**WORK TO COMPLETE:**
Below is a listing; print exactly its lines from the one containing "none -> <span>Use" down to the one containing "none -> <input>", both inclusive, with every picture left out.

**DATA FOR THIS EXERCISE:**
========================================

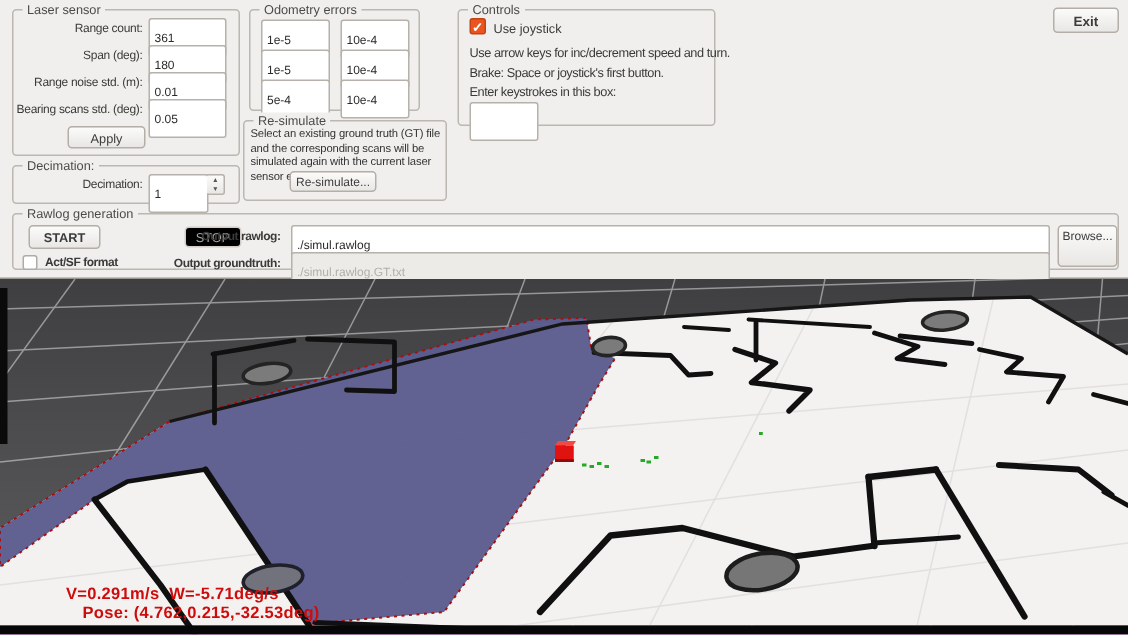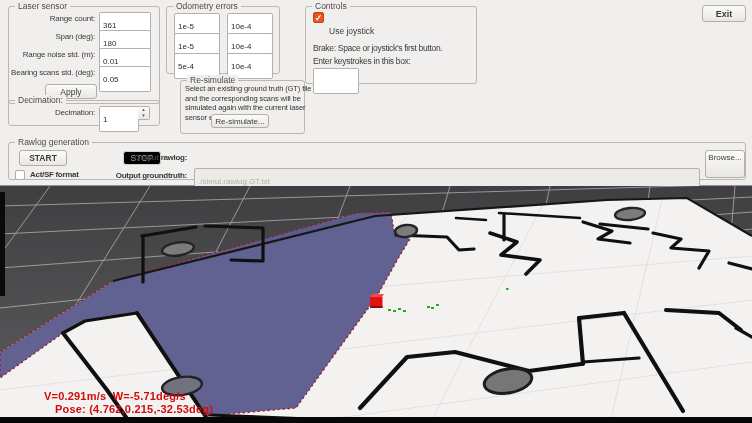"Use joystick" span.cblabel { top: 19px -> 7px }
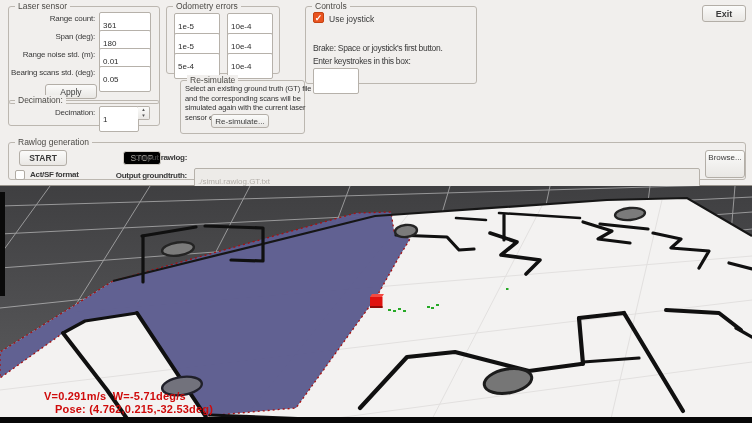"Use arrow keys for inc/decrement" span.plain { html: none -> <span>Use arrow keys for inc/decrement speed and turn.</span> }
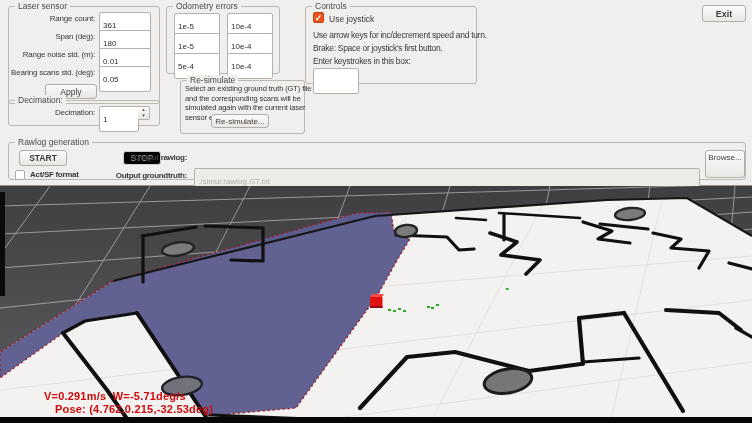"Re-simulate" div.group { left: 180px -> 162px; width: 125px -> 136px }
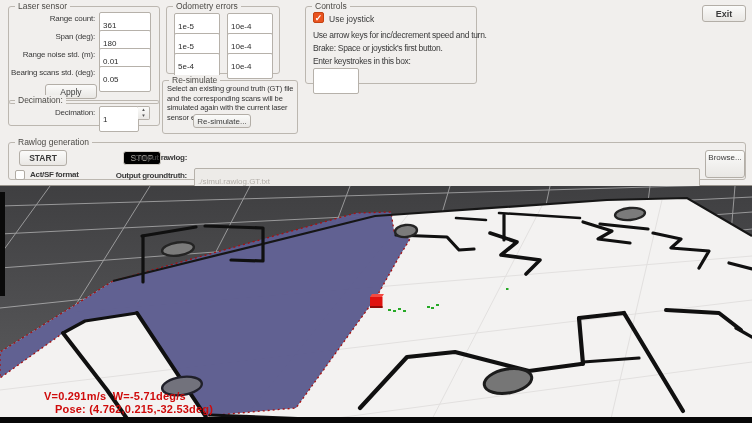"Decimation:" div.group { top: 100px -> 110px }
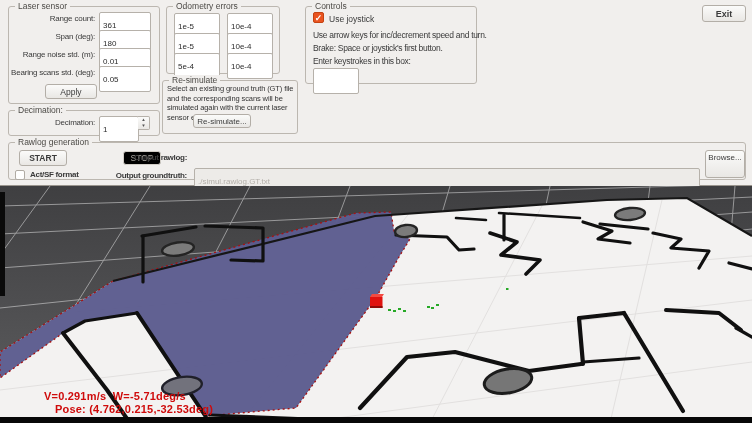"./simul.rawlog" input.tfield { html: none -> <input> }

========================================

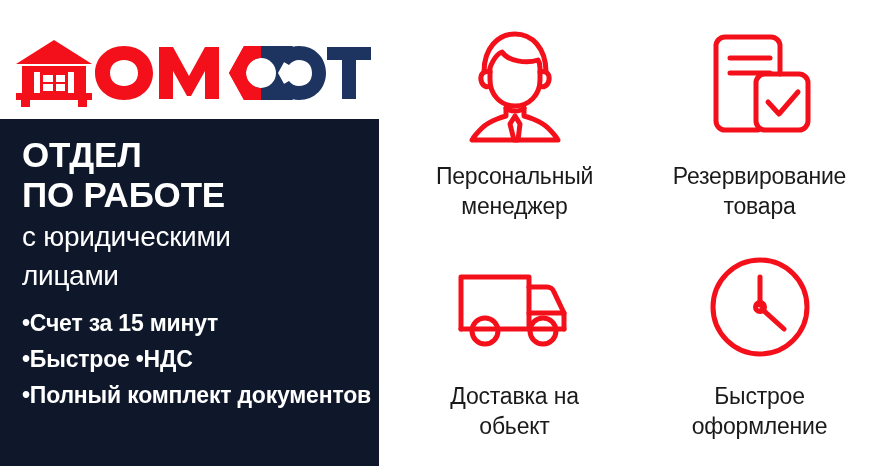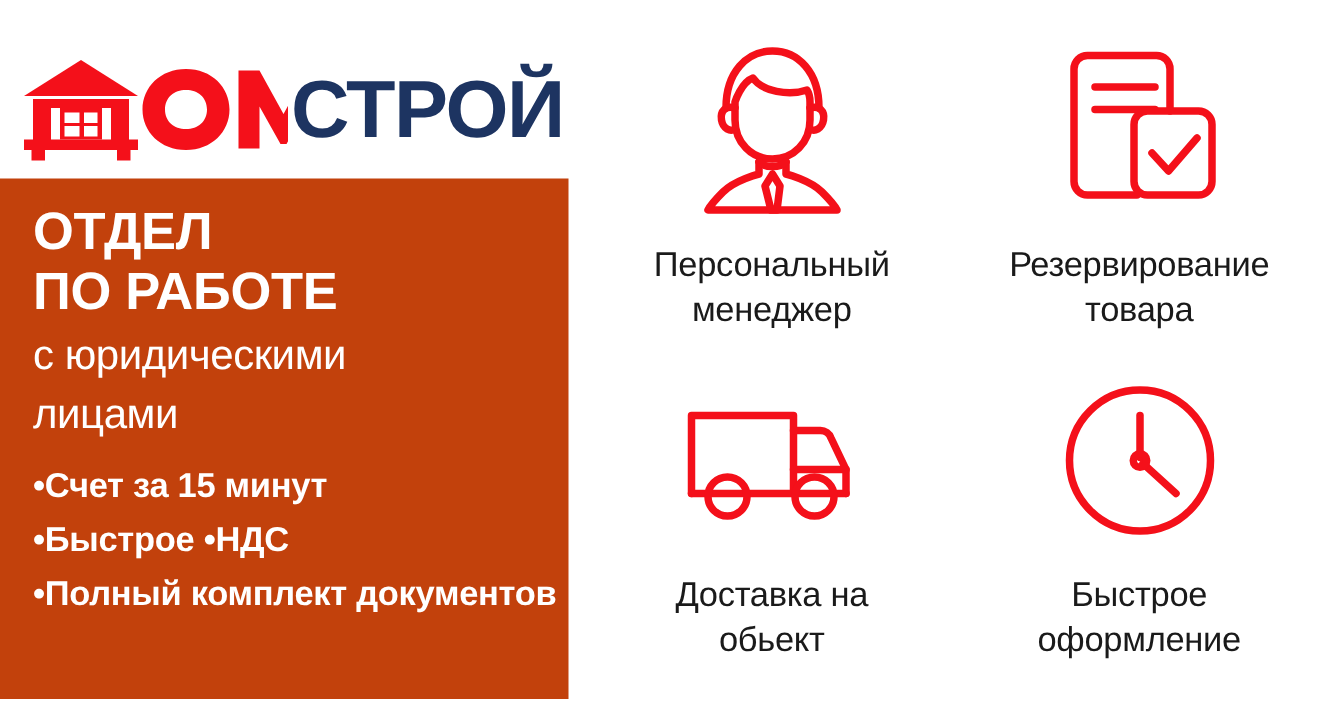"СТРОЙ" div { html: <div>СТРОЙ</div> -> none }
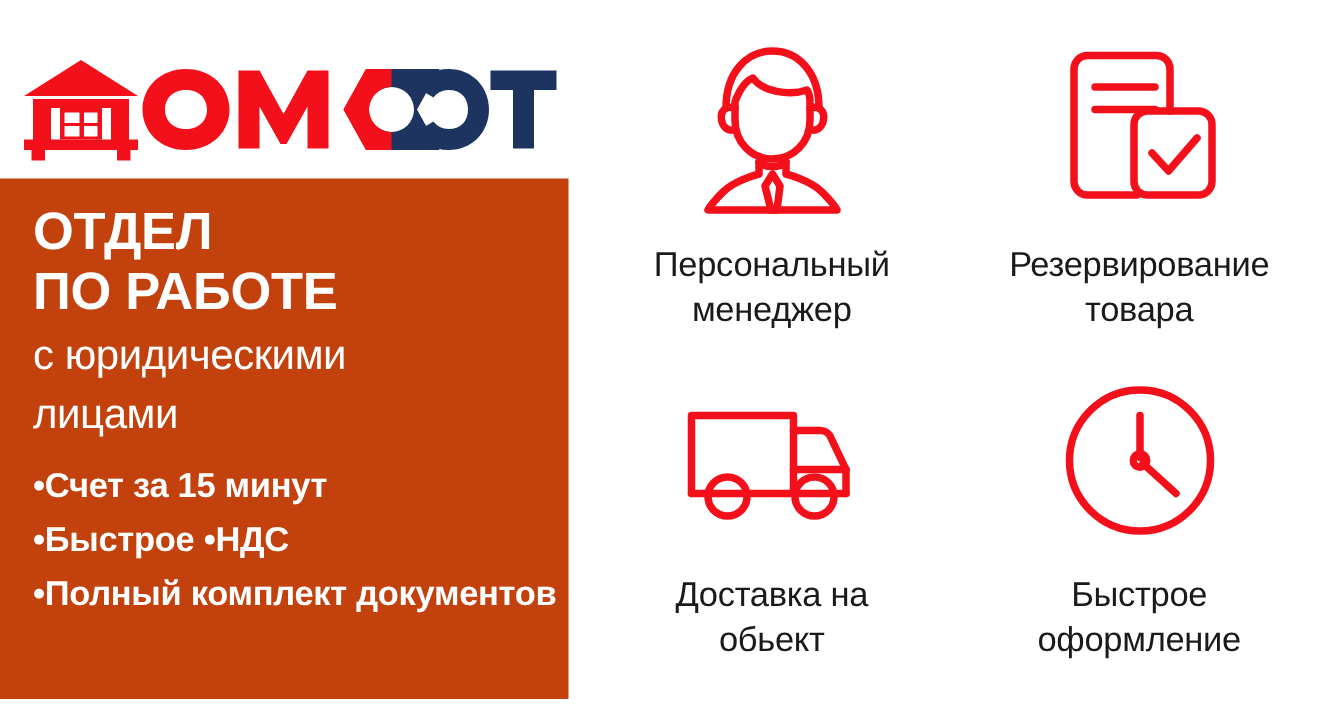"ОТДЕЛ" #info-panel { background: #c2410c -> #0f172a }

========================================

**ANSWER BOX:**
"Use arrow keys for inc/decrement" span.plain { html: none -> <span>Use arrow keys for inc/decrement speed and turn.</span> }
"Re-simulate" div.group { left: 180px -> 162px; width: 125px -> 136px }
"Decimation:" div.group { top: 100px -> 110px }
"./simul.rawlog" input.tfield { html: none -> <input> }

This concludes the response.